Levels of oil production from its ageing wells are declining, making the country a net importer of oil when crude prices are at record levels.
It has had to cut subsidies on domestic fuel to avoid a massive budget deficit.
Some analysts have said the oil exporting group’s reluctance to boost production has kept prices high.
Oil analyst Kurtubi said that – as an oil importer – Indonesia’s concerns clashed with those of other Opec members.
Indonesia spends billions of dollars every year subsidising fuel for its citzens – which is a huge drain on its economic resources and on the government’s coffers (Karishma Vaswani, BBC News correspondent)
“[Indonesia's] interests now are different. We want oil prices to come down as high oil prices put pressure on our budget. But exporters want a reasonable or even high price since it is their main source of revenue.”
Declining investment in Indonesia’s oil infrastructure has seen its output drop below a million barrels a day from about 1.5m in the mid-1990s.
President Susilo Bambang Yudhoyono said the government had begun talks as to “whether we should continue to stay with Opec or withdraw our membership”.
The Indonesian government announced on Monday that it would have to cut subsidies on fuel to avoid a massive budget deficit.
The move led to a demonstration against the rising price of fuel in Makassar on Indonesia’s Sulawesi island, according to one media report.
The decision to leave Opec will be a tough one for Indonesia, says Karishma Vaswani, one of the BBC’s Asia business correpondents.
But it may be necessary because of the economic and political conditions the country is facing right now, she adds.
It spends billions of dollars every year subsidising fuel for its citzens, which is a huge drain on its economic resources and on the government’s coffers, our correspondent points out.

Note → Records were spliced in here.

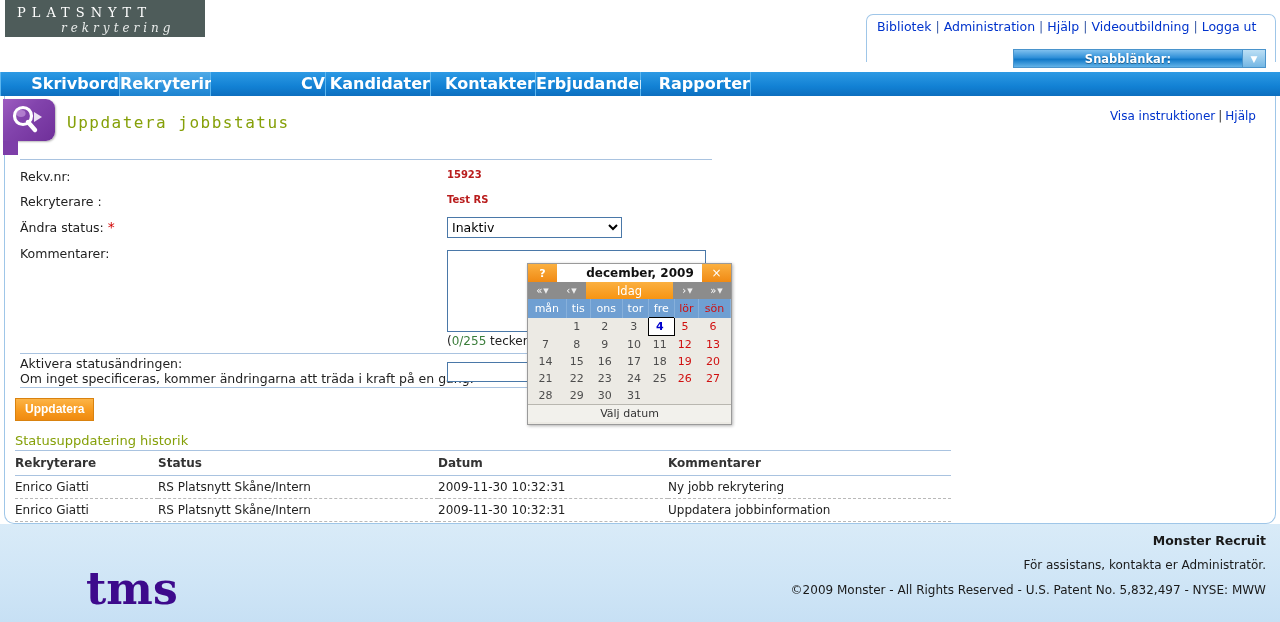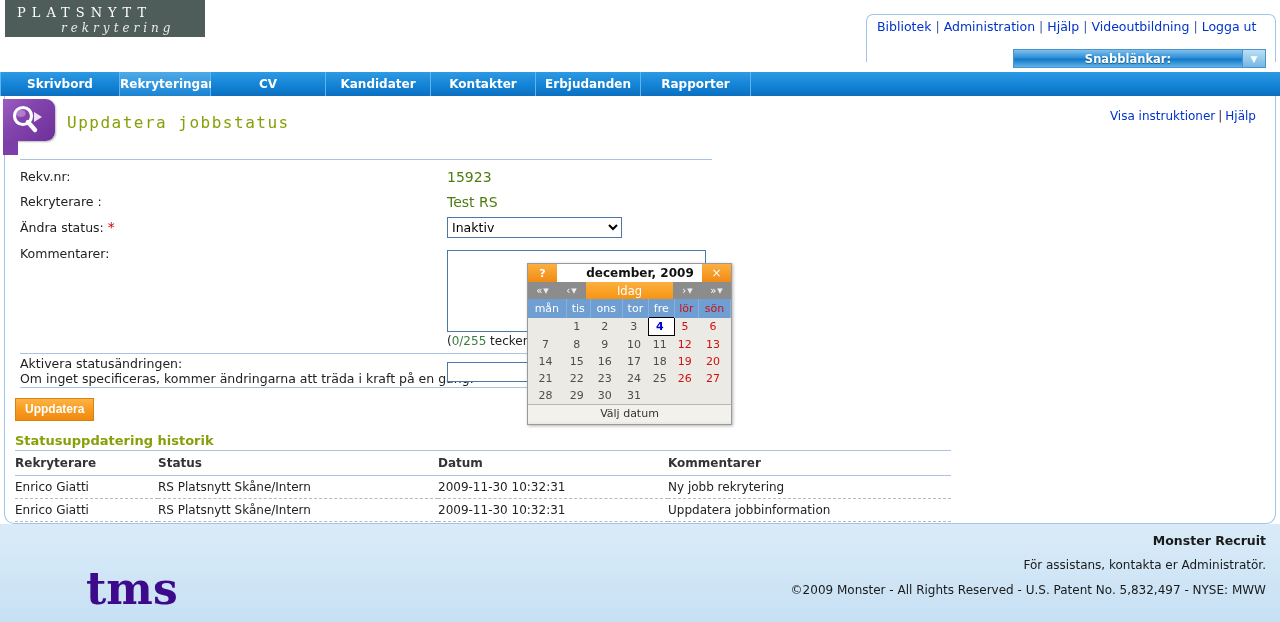"Skrivbord" .nav-tab { font-size: 12px -> 16px; text-align: center -> right }
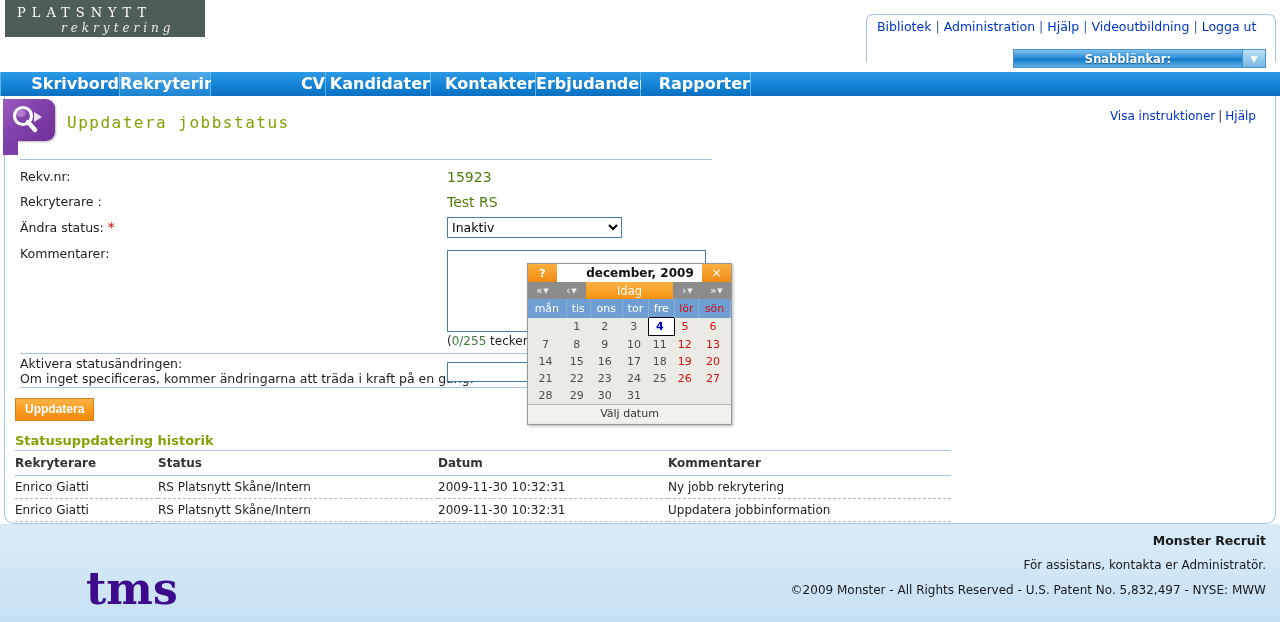"15923" .val-text { color: #4d7c0f -> #b91c1c; font-size: 14px -> 10px; font-weight: none -> bold }
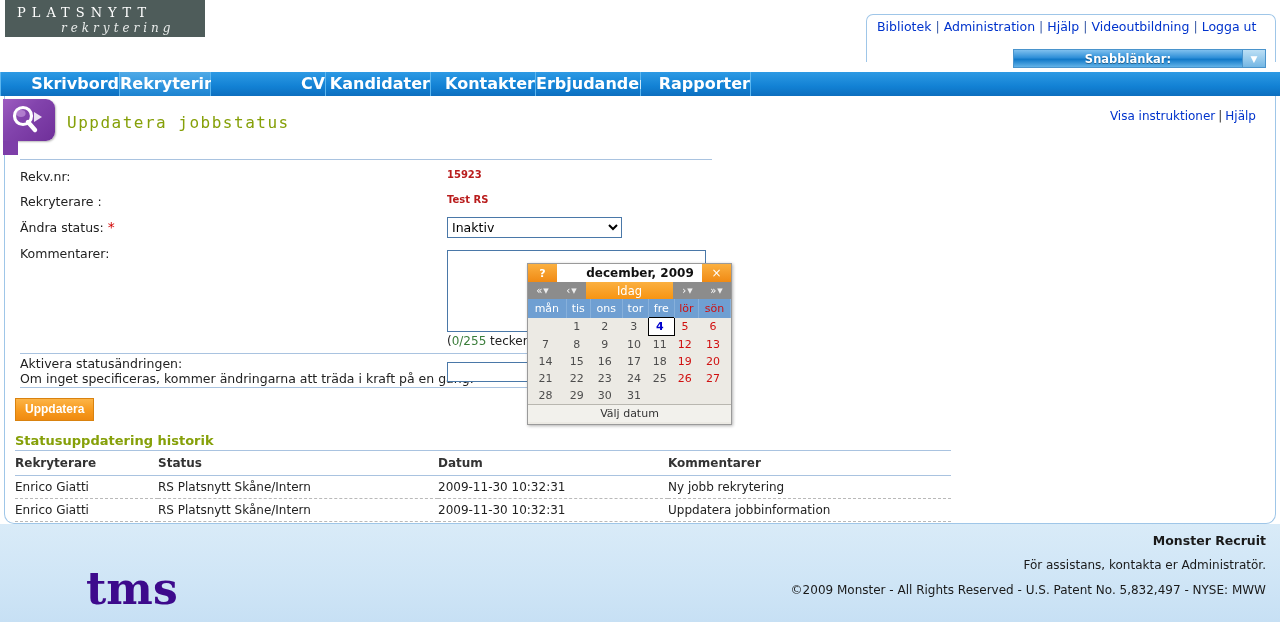"Statusuppdatering historik" .hist-title { font-weight: bold -> normal }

However, raising fuel prices is a politically unpopular move, so it is choosing instead to focus its resources on investing in its domestic oil and gas production, she adds.
When Indonesia has had to raise domestic fuel prices in the past, this has led to big protests against the government, which faces an election in 2009.
Indonesia is South East Asia’s only Opec representative and has been a member since 1962, two years after it was founded.